:: EXERCISE GOAL ::
In full and without change, transcribe the records below.

Stored dataset items:
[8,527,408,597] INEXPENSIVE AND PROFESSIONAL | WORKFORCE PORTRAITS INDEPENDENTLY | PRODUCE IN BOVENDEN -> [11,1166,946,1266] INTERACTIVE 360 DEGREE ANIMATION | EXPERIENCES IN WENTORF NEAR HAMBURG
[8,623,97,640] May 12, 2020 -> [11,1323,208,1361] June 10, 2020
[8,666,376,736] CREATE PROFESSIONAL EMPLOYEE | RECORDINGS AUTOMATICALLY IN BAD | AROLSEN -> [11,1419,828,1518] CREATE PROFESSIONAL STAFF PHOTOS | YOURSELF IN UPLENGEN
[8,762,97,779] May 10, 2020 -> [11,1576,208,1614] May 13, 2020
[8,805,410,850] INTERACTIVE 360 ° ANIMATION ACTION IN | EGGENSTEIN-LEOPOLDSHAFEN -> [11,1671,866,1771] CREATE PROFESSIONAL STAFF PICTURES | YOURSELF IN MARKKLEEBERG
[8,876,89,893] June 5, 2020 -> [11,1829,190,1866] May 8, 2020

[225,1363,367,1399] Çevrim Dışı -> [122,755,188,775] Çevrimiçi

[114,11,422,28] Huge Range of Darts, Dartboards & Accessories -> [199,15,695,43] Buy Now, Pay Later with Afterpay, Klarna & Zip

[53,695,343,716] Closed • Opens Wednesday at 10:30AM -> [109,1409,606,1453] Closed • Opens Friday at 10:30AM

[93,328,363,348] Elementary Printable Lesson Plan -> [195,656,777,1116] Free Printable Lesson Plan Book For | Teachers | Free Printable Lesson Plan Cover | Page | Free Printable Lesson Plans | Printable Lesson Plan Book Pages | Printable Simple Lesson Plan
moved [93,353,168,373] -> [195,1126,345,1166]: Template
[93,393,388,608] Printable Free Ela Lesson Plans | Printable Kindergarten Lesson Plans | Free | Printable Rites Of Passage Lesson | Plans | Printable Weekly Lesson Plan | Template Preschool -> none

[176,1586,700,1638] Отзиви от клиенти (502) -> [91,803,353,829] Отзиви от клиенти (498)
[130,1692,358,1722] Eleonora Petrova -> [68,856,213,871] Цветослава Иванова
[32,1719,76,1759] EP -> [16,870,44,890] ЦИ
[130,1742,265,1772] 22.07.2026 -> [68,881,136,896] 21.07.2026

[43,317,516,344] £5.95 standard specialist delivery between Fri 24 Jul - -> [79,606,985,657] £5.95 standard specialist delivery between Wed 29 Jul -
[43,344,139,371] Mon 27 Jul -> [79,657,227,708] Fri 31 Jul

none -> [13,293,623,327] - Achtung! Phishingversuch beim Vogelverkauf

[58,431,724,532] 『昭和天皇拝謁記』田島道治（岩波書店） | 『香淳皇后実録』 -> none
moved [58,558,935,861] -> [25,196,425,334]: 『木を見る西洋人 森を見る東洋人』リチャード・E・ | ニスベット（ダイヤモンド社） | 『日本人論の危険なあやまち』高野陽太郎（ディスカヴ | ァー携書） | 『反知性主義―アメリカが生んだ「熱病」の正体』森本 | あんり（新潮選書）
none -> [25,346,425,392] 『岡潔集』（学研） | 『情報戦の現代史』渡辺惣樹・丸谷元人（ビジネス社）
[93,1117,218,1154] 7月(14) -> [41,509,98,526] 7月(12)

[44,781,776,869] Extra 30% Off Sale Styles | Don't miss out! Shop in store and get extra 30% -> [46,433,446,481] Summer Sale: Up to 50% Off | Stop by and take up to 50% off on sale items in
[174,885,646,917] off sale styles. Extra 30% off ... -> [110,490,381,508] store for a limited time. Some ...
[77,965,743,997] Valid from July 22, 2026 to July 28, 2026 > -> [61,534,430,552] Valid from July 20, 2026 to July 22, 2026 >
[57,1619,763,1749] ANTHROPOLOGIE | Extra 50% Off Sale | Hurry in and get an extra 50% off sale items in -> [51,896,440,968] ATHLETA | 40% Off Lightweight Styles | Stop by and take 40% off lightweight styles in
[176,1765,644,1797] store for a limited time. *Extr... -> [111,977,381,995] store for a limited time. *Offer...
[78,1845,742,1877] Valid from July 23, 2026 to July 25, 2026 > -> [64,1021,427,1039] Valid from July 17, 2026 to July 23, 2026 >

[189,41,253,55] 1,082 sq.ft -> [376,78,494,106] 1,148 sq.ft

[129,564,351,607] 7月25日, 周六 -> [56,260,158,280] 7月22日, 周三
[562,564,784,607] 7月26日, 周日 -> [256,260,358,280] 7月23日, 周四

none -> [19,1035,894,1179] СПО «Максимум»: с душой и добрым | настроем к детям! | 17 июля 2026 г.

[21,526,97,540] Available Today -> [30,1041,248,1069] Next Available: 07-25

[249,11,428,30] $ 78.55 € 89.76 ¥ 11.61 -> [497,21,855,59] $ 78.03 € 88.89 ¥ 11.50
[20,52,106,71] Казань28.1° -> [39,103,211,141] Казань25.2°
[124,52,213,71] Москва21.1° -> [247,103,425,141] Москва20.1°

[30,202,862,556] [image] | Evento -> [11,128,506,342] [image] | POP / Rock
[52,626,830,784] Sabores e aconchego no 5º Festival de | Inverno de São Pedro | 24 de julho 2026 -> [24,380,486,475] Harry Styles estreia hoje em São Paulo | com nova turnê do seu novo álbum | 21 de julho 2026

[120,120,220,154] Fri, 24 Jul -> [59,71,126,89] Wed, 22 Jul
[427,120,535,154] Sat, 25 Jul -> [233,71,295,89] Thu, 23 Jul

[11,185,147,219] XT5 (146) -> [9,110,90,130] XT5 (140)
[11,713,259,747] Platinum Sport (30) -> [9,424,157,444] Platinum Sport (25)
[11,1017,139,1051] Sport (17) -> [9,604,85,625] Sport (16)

:: TASK RESPONSE ::
[8,527,408,597] INEXPENSIVE AND PROFESSIONAL | WORKFORCE PORTRAITS INDEPENDENTLY | PRODUCE IN BOVENDEN -> [11,1166,946,1266] INTERACTIVE 360 DEGREE ANIMATION | EXPERIENCES IN WENTORF NEAR HAMBURG
[8,623,97,640] May 12, 2020 -> [11,1323,208,1361] June 10, 2020
[8,666,376,736] CREATE PROFESSIONAL EMPLOYEE | RECORDINGS AUTOMATICALLY IN BAD | AROLSEN -> [11,1419,828,1518] CREATE PROFESSIONAL STAFF PHOTOS | YOURSELF IN UPLENGEN
[8,762,97,779] May 10, 2020 -> [11,1576,208,1614] May 13, 2020
[8,805,410,850] INTERACTIVE 360 ° ANIMATION ACTION IN | EGGENSTEIN-LEOPOLDSHAFEN -> [11,1671,866,1771] CREATE PROFESSIONAL STAFF PICTURES | YOURSELF IN MARKKLEEBERG
[8,876,89,893] June 5, 2020 -> [11,1829,190,1866] May 8, 2020

[225,1363,367,1399] Çevrim Dışı -> [122,755,188,775] Çevrimiçi

[114,11,422,28] Huge Range of Darts, Dartboards & Accessories -> [199,15,695,43] Buy Now, Pay Later with Afterpay, Klarna & Zip

[53,695,343,716] Closed • Opens Wednesday at 10:30AM -> [109,1409,606,1453] Closed • Opens Friday at 10:30AM

[93,328,363,348] Elementary Printable Lesson Plan -> [195,656,777,1116] Free Printable Lesson Plan Book For | Teachers | Free Printable Lesson Plan Cover | Page | Free Printable Lesson Plans | Printable Lesson Plan Book Pages | Printable Simple Lesson Plan
moved [93,353,168,373] -> [195,1126,345,1166]: Template
[93,393,388,608] Printable Free Ela Lesson Plans | Printable Kindergarten Lesson Plans | Free | Printable Rites Of Passage Lesson | Plans | Printable Weekly Lesson Plan | Template Preschool -> none

[176,1586,700,1638] Отзиви от клиенти (502) -> [91,803,353,829] Отзиви от клиенти (498)
[130,1692,358,1722] Eleonora Petrova -> [68,856,213,871] Цветослава Иванова
[32,1719,76,1759] EP -> [16,870,44,890] ЦИ
[130,1742,265,1772] 22.07.2026 -> [68,881,136,896] 21.07.2026

[43,317,516,344] £5.95 standard specialist delivery between Fri 24 Jul - -> [79,606,985,657] £5.95 standard specialist delivery between Wed 29 Jul -
[43,344,139,371] Mon 27 Jul -> [79,657,227,708] Fri 31 Jul

none -> [13,293,623,327] - Achtung! Phishingversuch beim Vogelverkauf

[58,431,724,532] 『昭和天皇拝謁記』田島道治（岩波書店） | 『香淳皇后実録』 -> none
moved [58,558,935,861] -> [25,196,425,334]: 『木を見る西洋人 森を見る東洋人』リチャード・E・ | ニスベット（ダイヤモンド社） | 『日本人論の危険なあやまち』高野陽太郎（ディスカヴ | ァー携書） | 『反知性主義―アメリカが生んだ「熱病」の正体』森本 | あんり（新潮選書）
none -> [25,346,425,392] 『岡潔集』（学研） | 『情報戦の現代史』渡辺惣樹・丸谷元人（ビジネス社）
[93,1117,218,1154] 7月(14) -> [41,509,98,526] 7月(12)

[44,781,776,869] Extra 30% Off Sale Styles | Don't miss out! Shop in store and get extra 30% -> [46,433,446,481] Summer Sale: Up to 50% Off | Stop by and take up to 50% off on sale items in
[174,885,646,917] off sale styles. Extra 30% off ... -> [110,490,381,508] store for a limited time. Some ...
[77,965,743,997] Valid from July 22, 2026 to July 28, 2026 > -> [61,534,430,552] Valid from July 20, 2026 to July 22, 2026 >
[57,1619,763,1749] ANTHROPOLOGIE | Extra 50% Off Sale | Hurry in and get an extra 50% off sale items in -> [51,896,440,968] ATHLETA | 40% Off Lightweight Styles | Stop by and take 40% off lightweight styles in
[176,1765,644,1797] store for a limited time. *Extr... -> [111,977,381,995] store for a limited time. *Offer...
[78,1845,742,1877] Valid from July 23, 2026 to July 25, 2026 > -> [64,1021,427,1039] Valid from July 17, 2026 to July 23, 2026 >

[189,41,253,55] 1,082 sq.ft -> [376,78,494,106] 1,148 sq.ft

[129,564,351,607] 7月25日, 周六 -> [56,260,158,280] 7月22日, 周三
[562,564,784,607] 7月26日, 周日 -> [256,260,358,280] 7月23日, 周四

none -> [19,1035,894,1179] СПО «Максимум»: с душой и добрым | настроем к детям! | 17 июля 2026 г.

[21,526,97,540] Available Today -> [30,1041,248,1069] Next Available: 07-25

[249,11,428,30] $ 78.55 € 89.76 ¥ 11.61 -> [497,21,855,59] $ 78.03 € 88.89 ¥ 11.50
[20,52,106,71] Казань28.1° -> [39,103,211,141] Казань25.2°
[124,52,213,71] Москва21.1° -> [247,103,425,141] Москва20.1°

[30,202,862,556] [image] | Evento -> [11,128,506,342] [image] | POP / Rock
[52,626,830,784] Sabores e aconchego no 5º Festival de | Inverno de São Pedro | 24 de julho 2026 -> [24,380,486,475] Harry Styles estreia hoje em São Paulo | com nova turnê do seu novo álbum | 21 de julho 2026

[120,120,220,154] Fri, 24 Jul -> [59,71,126,89] Wed, 22 Jul
[427,120,535,154] Sat, 25 Jul -> [233,71,295,89] Thu, 23 Jul

[11,185,147,219] XT5 (146) -> [9,110,90,130] XT5 (140)
[11,713,259,747] Platinum Sport (30) -> [9,424,157,444] Platinum Sport (25)
[11,1017,139,1051] Sport (17) -> [9,604,85,625] Sport (16)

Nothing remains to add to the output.